Page MenuHomePhabricator

automatic sourcing of existing Wikidata statements (expanding an existing scripts)
Closed, InvalidPublic

Description

The number of unreferenced statements in Wikidata should decrease. One of the ways to do that is by automatically adding references to existing statements based on schema.org markup. @Addshore has written scripts to start this work.

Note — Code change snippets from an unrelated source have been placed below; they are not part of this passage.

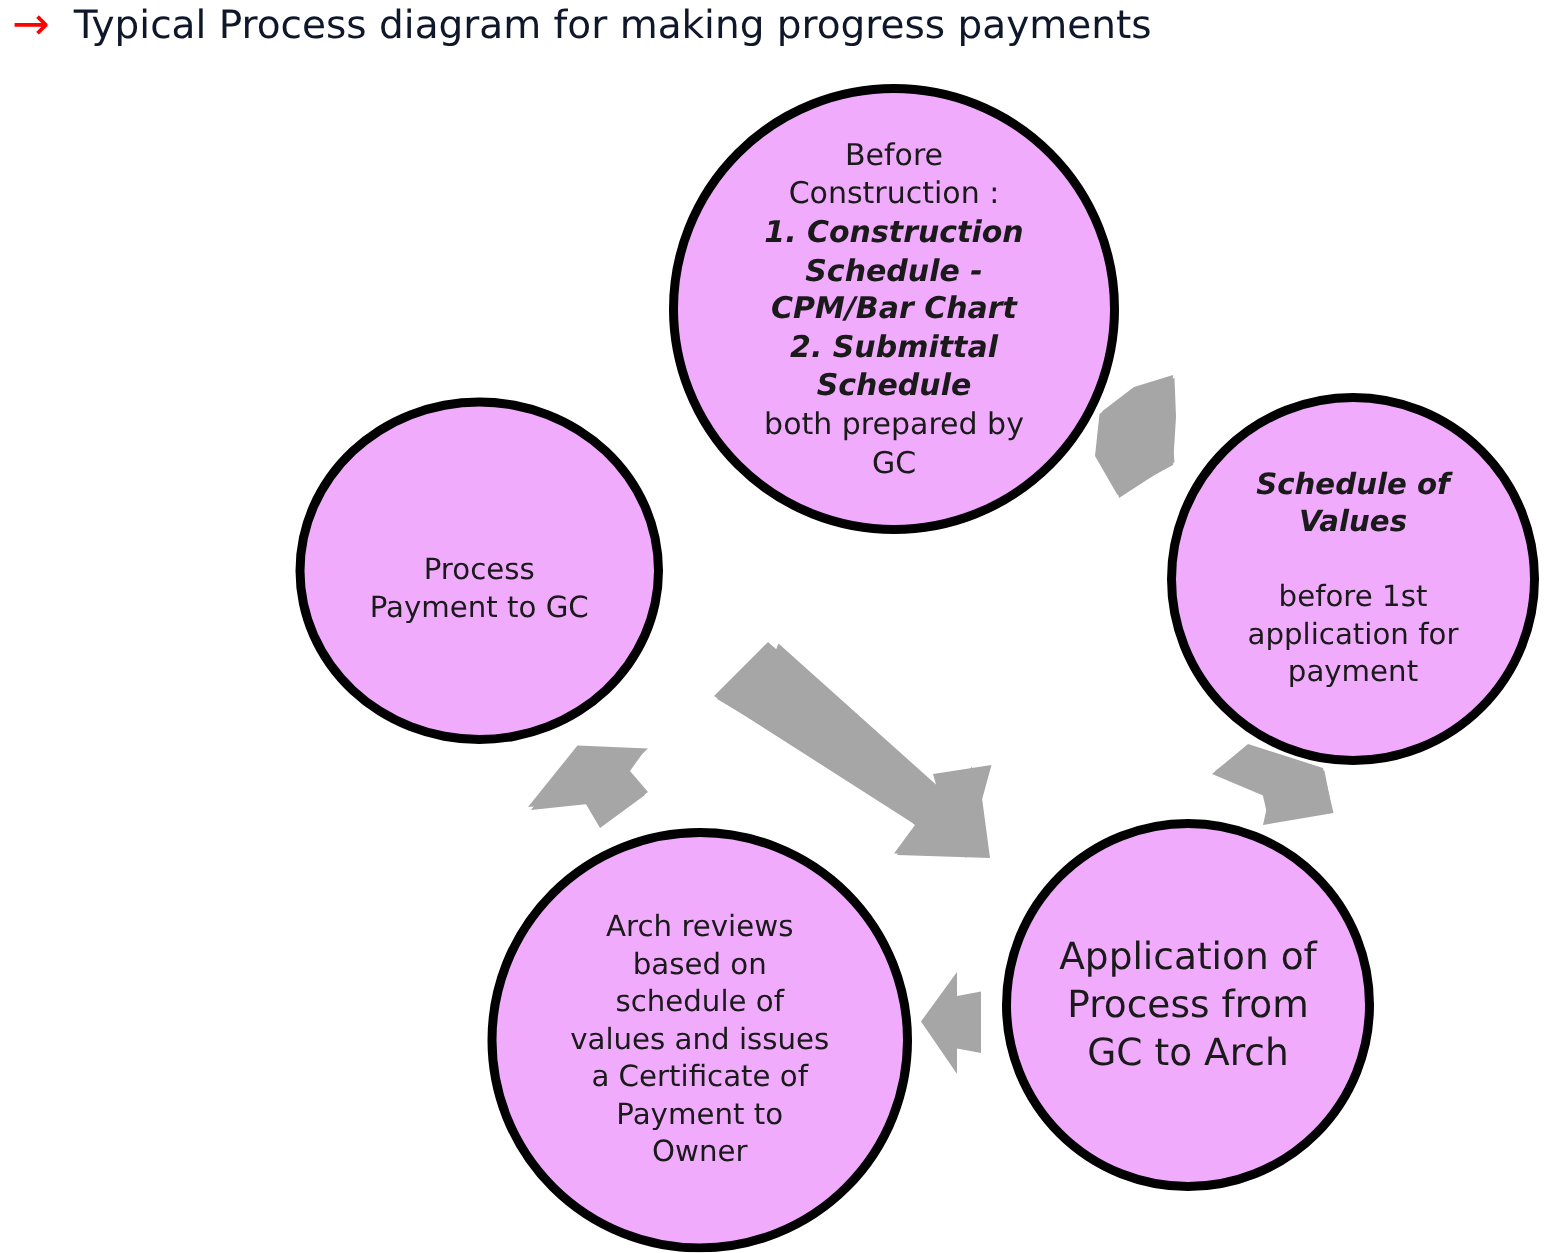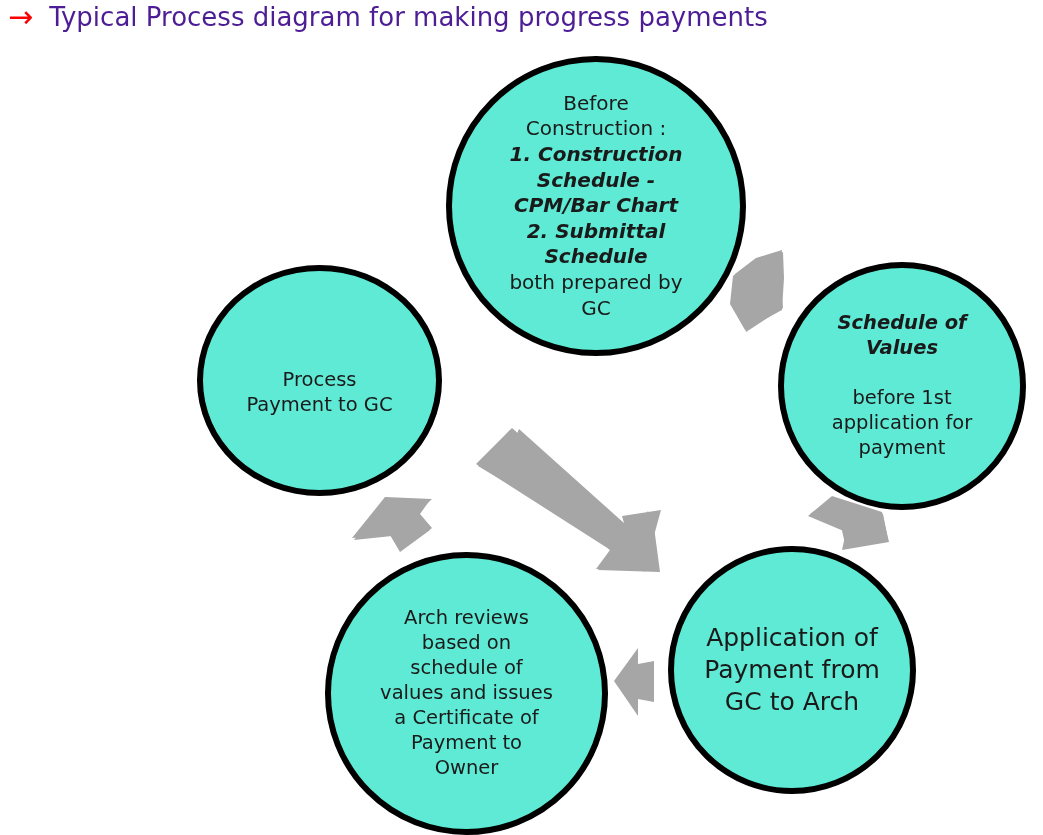--- a/index.html
+++ b/index.html
@@ -90,7 +90,7 @@
 
   <div class="title-row">
     <span class="title-arrow" style="color: rgb(255, 0, 0);">→</span>
-    <span class="title-text" style="color: #4c1d95;">Typical Process diagram for making progress payments</span>
+    <span class="title-text" style="color: #0f172a;">Typical Process diagram for making progress payments</span>
   </div>
 
   <svg class="arrow-svg" id="arrow-center" width="210" height="170" viewBox="0 0 210 170">

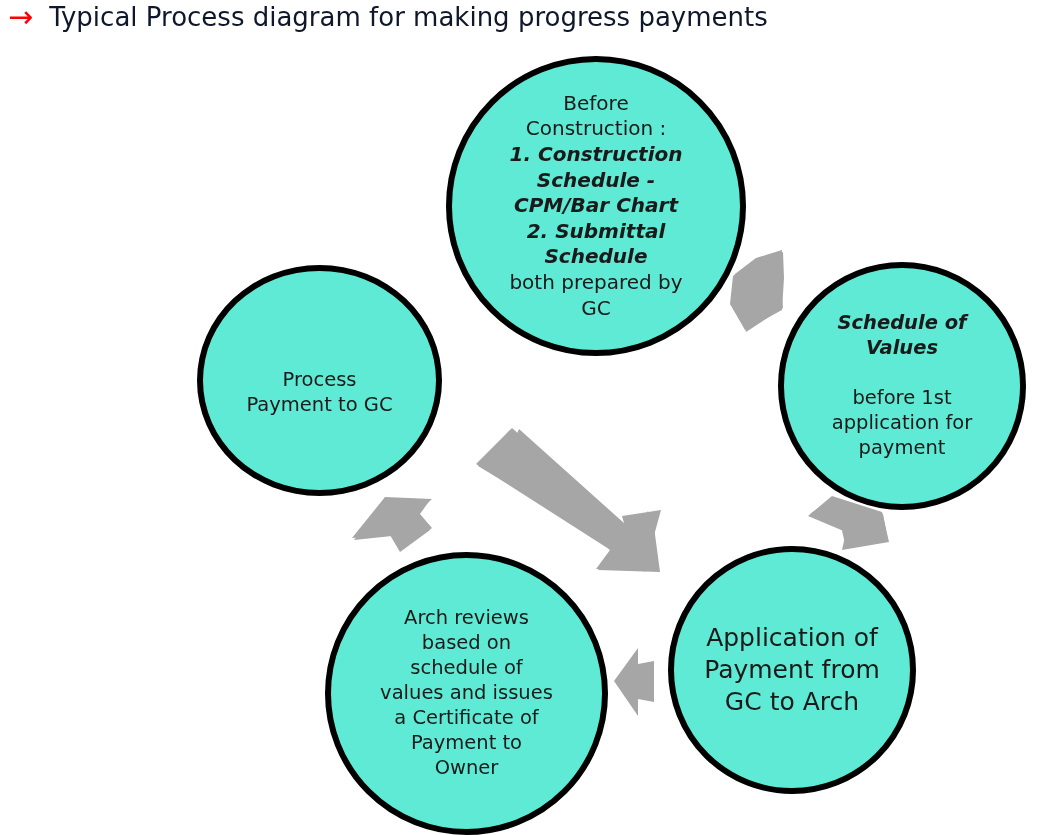--- a/index.html
+++ b/index.html
@@ -46,7 +46,7 @@
     border: 6px solid #000000;
     border-radius: 50%;
     box-sizing: border-box;
-    background: #5eead4;
+    background: #f0abfc;
     display: flex;
     align-items: center;
     justify-content: center;

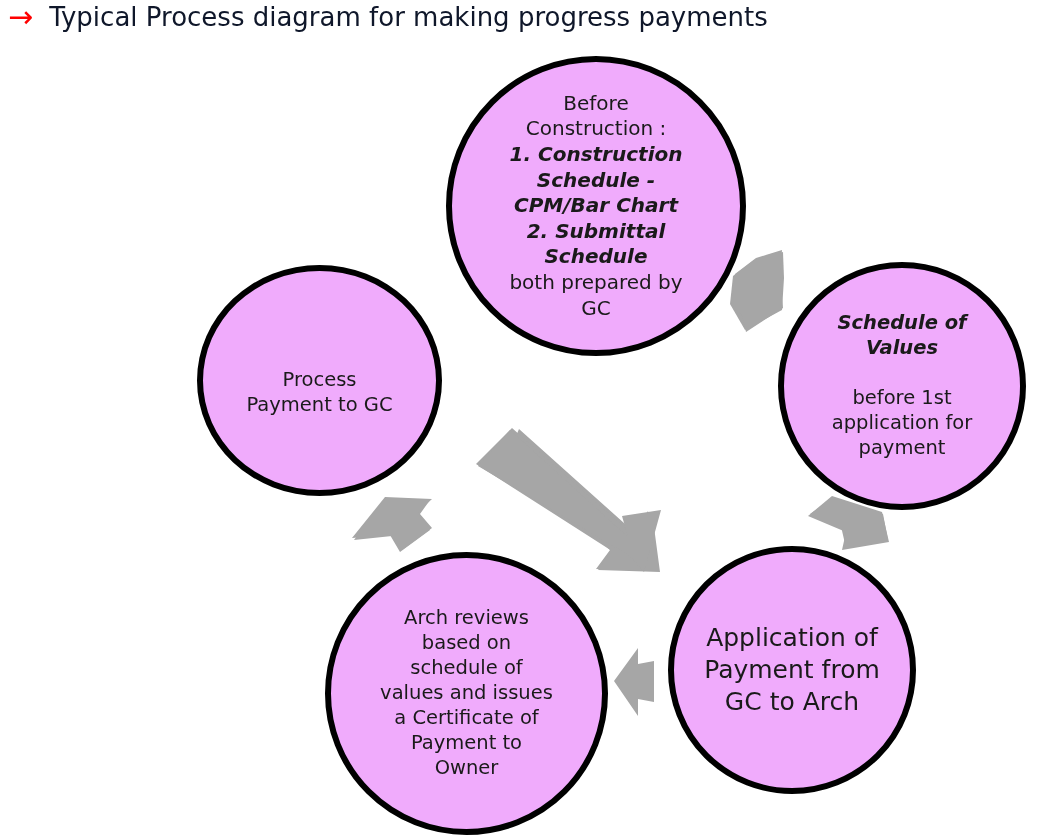--- a/index.html
+++ b/index.html
@@ -127,7 +127,7 @@
   </div>
 
   <div class="node" id="node-application" style="border-color: rgb(0, 0, 0);">
-    <div class="node-text"><span>Application of</span><br><span>Payment from</span><br><span>GC to Arch</span></div>
+    <div class="node-text"><span>Application of</span><br><span>Process from</span><br><span>GC to Arch</span></div>
   </div>
 
   <div class="node" id="node-arch" style="border-color: rgb(0, 0, 0);">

It should be expanded.

Existing work:

What needs to be done next:

  • Expand it to more types (Right now it only supports people and a few others.)
  • Expand the kind of information it can extract for each type
  • Take into account the links in the item itself as well as external IDs (So far it only takes into account the links linked in the Wikipedia articles connected to the item.)
  • Potentially create a autopopulated blacklist of sites that don't contain microdata in order to decrease the number of sites that need to be checked (Right now every linked page is checked regardless of the domain having been checked unsuccessfully several times before.)

Event Timeline

Lydia_Pintscher renamed this task from [Story] automatic sourcing (expanding existing scripts) to [Story] automatic sourcing of existing Wikidata statements (expanding existing scripts).May 12 2017, 4:03 PM
This comment was removed by MrSteff.
Lydia_Pintscher renamed this task from [Story] automatic sourcing of existing Wikidata statements (expanding existing scripts) to automatic sourcing of existing Wikidata statements (expanding an existing scripts).Apr 7 2018, 11:39 AM

Maybe also relevant: The data used for the tool that @Lydia_Pintscher linked to are avilable on Toolforge in the s53867__referee_p database (readable with any toolforge account), especially the statements table.

We're working on this now and are tracking work in https://phabricator.wikimedia.org/project/view/4635/
I'll close this ticket as we're not expanding the existing script but creating a more flexible system.